Obra debate a criminalização do aborto e seus efeitos sobre jovens da periferia (Fotos: Embaúba Filmes)
 
 

Silvana Monteiro

 
“Ainda Não é Amanhã”, longa de estreia de Milena Times em cartaz no Cine Una Belas Artes, tem nome de poema, cheiro de realidade e gosto de lágrima. 

A obra reflete as vivências de meninas da periferia que crescem ouvindo que a educação é o caminho, mas descobrem — cedo demais — que a estrada é esburacada, que o corpo pesa mais quando é mulher, negra e pobre.

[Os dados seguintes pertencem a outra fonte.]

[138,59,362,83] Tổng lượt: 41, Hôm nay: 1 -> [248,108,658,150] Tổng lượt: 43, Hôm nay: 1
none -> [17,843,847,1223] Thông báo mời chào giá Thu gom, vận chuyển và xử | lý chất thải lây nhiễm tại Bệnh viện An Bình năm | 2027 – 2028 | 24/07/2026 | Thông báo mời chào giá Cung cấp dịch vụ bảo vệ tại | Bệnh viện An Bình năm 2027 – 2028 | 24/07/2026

Janaína, interpretada com maturidade por Mayara Santos, é uma dessas jovens. Primeira da família a ingressar na universidade, carrega o diploma de Direito como uma promessa feita não só a si mesma, mas às mulheres que vieram antes dela: sua mãe, sua avó.  


Mas, como tantas meninas brasileiras, Janaína vê esse futuro ser ameaçado não por falta de capacidade, mas por um fato muito comum entre tantas - a gravidez precoce, um daqueles choques de realidade que não cabem nos manuais do vestibular. Ter ou não ter? Uma discussão muito pertinente nesse caso em questão. 

É impossível não traçar paralelos com a realidade das muitas “Janas”, aquelas que caminham numa corda bamba entre sonho e sobrevivência. Que vivem sob o peso da expectativa familiar e do desejo pessoal, enquanto enfrentam um Estado que as torna invisível, porém, no primeiro deslize, está pronto para puni-las e até encarcerá-las. 


A universidade, para muitas, é o primeiro território que não fala a sua língua, e muitas vezes também o último, porque não há política pública que as sustente até o fim.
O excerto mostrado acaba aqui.